Source data -
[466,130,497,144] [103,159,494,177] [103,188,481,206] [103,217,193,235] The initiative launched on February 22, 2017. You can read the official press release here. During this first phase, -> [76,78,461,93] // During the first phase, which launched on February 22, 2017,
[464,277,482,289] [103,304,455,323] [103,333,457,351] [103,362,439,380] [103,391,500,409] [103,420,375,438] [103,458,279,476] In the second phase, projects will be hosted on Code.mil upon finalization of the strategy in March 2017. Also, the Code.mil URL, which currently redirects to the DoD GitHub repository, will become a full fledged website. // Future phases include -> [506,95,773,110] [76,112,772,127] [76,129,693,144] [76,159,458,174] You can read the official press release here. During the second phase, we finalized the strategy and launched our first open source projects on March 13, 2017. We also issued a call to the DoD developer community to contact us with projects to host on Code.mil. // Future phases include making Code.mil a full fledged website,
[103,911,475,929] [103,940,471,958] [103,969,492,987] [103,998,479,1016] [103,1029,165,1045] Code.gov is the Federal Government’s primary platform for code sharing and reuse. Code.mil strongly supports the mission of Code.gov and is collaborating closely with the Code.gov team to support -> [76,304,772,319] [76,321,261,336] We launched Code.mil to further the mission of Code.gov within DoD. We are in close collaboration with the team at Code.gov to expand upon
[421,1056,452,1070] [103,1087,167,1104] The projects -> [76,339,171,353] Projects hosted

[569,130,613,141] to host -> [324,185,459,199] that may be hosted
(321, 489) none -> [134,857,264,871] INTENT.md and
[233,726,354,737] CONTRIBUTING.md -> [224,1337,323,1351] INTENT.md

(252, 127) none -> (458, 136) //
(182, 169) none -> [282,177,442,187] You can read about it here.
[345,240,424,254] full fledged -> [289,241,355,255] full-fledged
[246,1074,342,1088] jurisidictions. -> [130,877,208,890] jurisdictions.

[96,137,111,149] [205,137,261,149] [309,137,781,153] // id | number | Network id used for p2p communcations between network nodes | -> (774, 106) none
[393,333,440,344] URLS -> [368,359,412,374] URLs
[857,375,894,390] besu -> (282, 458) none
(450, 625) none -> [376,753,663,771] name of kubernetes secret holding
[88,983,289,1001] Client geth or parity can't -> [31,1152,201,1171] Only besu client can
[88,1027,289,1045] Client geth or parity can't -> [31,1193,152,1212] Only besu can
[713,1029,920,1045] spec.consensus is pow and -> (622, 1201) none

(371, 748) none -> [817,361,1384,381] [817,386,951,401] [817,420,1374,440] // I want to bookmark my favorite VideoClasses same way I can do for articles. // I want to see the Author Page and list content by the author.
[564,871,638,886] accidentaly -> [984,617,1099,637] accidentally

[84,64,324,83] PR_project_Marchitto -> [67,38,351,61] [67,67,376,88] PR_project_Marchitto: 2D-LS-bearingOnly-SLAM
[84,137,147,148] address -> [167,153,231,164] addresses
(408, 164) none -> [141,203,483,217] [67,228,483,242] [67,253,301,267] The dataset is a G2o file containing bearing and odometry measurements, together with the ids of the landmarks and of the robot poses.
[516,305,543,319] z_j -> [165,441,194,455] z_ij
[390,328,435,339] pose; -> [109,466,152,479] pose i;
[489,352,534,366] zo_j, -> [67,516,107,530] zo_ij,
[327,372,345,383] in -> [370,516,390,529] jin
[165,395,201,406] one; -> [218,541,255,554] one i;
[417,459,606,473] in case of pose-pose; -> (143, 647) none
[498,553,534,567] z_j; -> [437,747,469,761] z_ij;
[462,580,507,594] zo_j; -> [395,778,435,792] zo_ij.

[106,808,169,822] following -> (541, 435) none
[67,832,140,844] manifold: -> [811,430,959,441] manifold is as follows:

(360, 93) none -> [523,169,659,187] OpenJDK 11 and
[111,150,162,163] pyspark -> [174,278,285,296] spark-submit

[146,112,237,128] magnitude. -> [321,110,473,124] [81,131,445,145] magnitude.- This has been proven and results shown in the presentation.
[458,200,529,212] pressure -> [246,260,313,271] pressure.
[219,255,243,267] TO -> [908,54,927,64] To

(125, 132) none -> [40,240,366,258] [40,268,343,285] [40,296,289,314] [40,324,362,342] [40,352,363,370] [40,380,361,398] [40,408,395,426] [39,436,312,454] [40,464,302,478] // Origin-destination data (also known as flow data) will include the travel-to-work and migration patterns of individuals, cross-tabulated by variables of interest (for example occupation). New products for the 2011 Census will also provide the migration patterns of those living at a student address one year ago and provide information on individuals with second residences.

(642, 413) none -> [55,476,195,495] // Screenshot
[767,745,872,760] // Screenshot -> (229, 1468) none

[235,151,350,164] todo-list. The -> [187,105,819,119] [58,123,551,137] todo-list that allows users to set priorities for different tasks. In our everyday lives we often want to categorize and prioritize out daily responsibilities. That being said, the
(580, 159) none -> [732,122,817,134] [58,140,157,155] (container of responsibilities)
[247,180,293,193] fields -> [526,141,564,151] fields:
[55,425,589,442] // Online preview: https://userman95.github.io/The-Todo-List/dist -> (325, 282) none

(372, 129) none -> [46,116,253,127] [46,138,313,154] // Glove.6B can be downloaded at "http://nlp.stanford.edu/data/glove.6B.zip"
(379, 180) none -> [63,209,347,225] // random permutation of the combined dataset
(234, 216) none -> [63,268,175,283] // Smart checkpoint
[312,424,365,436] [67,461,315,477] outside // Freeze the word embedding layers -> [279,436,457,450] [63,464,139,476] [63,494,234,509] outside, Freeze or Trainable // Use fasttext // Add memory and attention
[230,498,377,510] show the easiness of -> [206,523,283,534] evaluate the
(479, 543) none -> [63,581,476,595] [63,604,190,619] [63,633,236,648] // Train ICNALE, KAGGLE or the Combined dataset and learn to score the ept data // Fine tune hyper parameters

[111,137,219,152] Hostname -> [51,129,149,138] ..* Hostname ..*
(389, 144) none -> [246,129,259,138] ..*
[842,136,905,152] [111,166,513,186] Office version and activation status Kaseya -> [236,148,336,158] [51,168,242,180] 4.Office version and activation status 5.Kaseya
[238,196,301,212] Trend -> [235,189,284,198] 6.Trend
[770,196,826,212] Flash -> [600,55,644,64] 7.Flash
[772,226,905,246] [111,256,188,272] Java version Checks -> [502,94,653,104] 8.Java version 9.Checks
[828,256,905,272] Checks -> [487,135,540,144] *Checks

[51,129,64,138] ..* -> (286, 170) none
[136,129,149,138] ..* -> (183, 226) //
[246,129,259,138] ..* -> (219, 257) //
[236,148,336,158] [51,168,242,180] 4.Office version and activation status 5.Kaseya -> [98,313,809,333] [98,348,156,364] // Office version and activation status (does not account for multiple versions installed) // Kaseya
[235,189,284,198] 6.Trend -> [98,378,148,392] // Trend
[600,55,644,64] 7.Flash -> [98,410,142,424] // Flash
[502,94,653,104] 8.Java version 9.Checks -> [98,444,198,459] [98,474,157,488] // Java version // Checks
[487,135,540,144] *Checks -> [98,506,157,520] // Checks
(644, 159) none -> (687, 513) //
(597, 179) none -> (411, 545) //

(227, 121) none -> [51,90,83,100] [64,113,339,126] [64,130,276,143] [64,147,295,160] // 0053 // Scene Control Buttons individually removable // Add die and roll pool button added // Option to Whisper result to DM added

Task directions -
Look above for the line containing "[51,129,64,138] ..* -> (286, 170) none". From there to the final line of the entries, repeat every line exactly.

Task answer -
[51,129,64,138] ..* -> (286, 170) none
[136,129,149,138] ..* -> (183, 226) //
[246,129,259,138] ..* -> (219, 257) //
[236,148,336,158] [51,168,242,180] 4.Office version and activation status 5.Kaseya -> [98,313,809,333] [98,348,156,364] // Office version and activation status (does not account for multiple versions installed) // Kaseya
[235,189,284,198] 6.Trend -> [98,378,148,392] // Trend
[600,55,644,64] 7.Flash -> [98,410,142,424] // Flash
[502,94,653,104] 8.Java version 9.Checks -> [98,444,198,459] [98,474,157,488] // Java version // Checks
[487,135,540,144] *Checks -> [98,506,157,520] // Checks
(644, 159) none -> (687, 513) //
(597, 179) none -> (411, 545) //

(227, 121) none -> [51,90,83,100] [64,113,339,126] [64,130,276,143] [64,147,295,160] // 0053 // Scene Control Buttons individually removable // Add die and roll pool button added // Option to Whisper result to DM added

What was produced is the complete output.